- _Required work_: All lines from the one with "[40,205,939,537] ZUS ma" to the end of the data: return those exactly, and only those.

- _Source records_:
#####
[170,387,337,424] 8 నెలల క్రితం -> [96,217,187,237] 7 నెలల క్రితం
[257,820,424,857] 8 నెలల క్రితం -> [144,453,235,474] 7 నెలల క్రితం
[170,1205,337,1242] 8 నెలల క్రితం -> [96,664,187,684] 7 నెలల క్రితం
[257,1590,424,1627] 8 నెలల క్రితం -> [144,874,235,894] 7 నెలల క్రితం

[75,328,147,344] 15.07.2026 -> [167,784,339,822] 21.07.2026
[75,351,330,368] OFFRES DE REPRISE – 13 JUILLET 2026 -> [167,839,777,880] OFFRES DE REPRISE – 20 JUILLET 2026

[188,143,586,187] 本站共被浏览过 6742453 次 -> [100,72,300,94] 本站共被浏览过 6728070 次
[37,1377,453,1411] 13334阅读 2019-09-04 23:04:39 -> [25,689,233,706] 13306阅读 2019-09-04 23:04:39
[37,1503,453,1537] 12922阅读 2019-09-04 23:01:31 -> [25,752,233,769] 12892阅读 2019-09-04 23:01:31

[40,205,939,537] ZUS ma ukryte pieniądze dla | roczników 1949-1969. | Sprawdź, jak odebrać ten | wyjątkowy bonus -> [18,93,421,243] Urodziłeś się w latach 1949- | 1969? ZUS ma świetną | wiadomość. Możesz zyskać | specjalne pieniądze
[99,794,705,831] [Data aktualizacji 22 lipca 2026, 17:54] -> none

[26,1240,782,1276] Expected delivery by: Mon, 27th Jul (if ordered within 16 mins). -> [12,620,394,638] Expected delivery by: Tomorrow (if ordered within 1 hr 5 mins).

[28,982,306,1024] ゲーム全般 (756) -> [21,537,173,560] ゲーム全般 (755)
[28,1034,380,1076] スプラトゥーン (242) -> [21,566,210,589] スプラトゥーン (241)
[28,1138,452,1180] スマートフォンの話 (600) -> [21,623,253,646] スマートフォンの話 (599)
#####
- _Output_:
[40,205,939,537] ZUS ma ukryte pieniądze dla | roczników 1949-1969. | Sprawdź, jak odebrać ten | wyjątkowy bonus -> [18,93,421,243] Urodziłeś się w latach 1949- | 1969? ZUS ma świetną | wiadomość. Możesz zyskać | specjalne pieniądze
[99,794,705,831] [Data aktualizacji 22 lipca 2026, 17:54] -> none

[26,1240,782,1276] Expected delivery by: Mon, 27th Jul (if ordered within 16 mins). -> [12,620,394,638] Expected delivery by: Tomorrow (if ordered within 1 hr 5 mins).

[28,982,306,1024] ゲーム全般 (756) -> [21,537,173,560] ゲーム全般 (755)
[28,1034,380,1076] スプラトゥーン (242) -> [21,566,210,589] スプラトゥーン (241)
[28,1138,452,1180] スマートフォンの話 (600) -> [21,623,253,646] スマートフォンの話 (599)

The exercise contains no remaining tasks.